## What the task requires
What you return must match the records character for character.

## Given records

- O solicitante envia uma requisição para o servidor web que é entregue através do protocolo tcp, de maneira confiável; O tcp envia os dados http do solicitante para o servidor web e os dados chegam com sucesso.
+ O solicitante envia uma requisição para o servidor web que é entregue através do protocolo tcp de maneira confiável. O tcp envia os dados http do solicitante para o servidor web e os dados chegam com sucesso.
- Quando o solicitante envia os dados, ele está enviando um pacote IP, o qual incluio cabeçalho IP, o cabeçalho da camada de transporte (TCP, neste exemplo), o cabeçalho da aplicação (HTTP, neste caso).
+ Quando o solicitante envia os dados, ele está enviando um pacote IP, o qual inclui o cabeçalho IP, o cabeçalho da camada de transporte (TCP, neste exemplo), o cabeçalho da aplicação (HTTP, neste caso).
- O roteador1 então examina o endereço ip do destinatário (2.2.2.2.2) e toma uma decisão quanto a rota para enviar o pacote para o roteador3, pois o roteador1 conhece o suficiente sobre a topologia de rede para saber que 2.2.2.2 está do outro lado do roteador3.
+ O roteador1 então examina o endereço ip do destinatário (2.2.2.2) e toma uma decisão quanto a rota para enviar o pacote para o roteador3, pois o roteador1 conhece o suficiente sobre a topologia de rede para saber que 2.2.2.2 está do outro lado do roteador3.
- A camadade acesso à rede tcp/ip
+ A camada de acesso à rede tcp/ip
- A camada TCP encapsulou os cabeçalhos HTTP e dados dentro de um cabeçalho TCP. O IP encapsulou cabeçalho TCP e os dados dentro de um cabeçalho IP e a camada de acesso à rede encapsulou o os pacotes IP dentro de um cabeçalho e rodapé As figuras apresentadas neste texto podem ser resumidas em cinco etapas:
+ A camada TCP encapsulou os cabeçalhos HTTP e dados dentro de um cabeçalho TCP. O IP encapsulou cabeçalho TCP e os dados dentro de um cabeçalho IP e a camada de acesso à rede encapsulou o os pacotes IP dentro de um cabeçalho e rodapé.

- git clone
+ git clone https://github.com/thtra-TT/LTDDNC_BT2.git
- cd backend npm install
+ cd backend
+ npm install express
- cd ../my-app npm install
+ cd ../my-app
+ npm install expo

## Task response
- O solicitante envia uma requisição para o servidor web que é entregue através do protocolo tcp, de maneira confiável; O tcp envia os dados http do solicitante para o servidor web e os dados chegam com sucesso.
+ O solicitante envia uma requisição para o servidor web que é entregue através do protocolo tcp de maneira confiável. O tcp envia os dados http do solicitante para o servidor web e os dados chegam com sucesso.
- Quando o solicitante envia os dados, ele está enviando um pacote IP, o qual incluio cabeçalho IP, o cabeçalho da camada de transporte (TCP, neste exemplo), o cabeçalho da aplicação (HTTP, neste caso).
+ Quando o solicitante envia os dados, ele está enviando um pacote IP, o qual inclui o cabeçalho IP, o cabeçalho da camada de transporte (TCP, neste exemplo), o cabeçalho da aplicação (HTTP, neste caso).
- O roteador1 então examina o endereço ip do destinatário (2.2.2.2.2) e toma uma decisão quanto a rota para enviar o pacote para o roteador3, pois o roteador1 conhece o suficiente sobre a topologia de rede para saber que 2.2.2.2 está do outro lado do roteador3.
+ O roteador1 então examina o endereço ip do destinatário (2.2.2.2) e toma uma decisão quanto a rota para enviar o pacote para o roteador3, pois o roteador1 conhece o suficiente sobre a topologia de rede para saber que 2.2.2.2 está do outro lado do roteador3.
- A camadade acesso à rede tcp/ip
+ A camada de acesso à rede tcp/ip
- A camada TCP encapsulou os cabeçalhos HTTP e dados dentro de um cabeçalho TCP. O IP encapsulou cabeçalho TCP e os dados dentro de um cabeçalho IP e a camada de acesso à rede encapsulou o os pacotes IP dentro de um cabeçalho e rodapé As figuras apresentadas neste texto podem ser resumidas em cinco etapas:
+ A camada TCP encapsulou os cabeçalhos HTTP e dados dentro de um cabeçalho TCP. O IP encapsulou cabeçalho TCP e os dados dentro de um cabeçalho IP e a camada de acesso à rede encapsulou o os pacotes IP dentro de um cabeçalho e rodapé.

- git clone
+ git clone https://github.com/thtra-TT/LTDDNC_BT2.git
- cd backend npm install
+ cd backend
+ npm install express
- cd ../my-app npm install
+ cd ../my-app
+ npm install expo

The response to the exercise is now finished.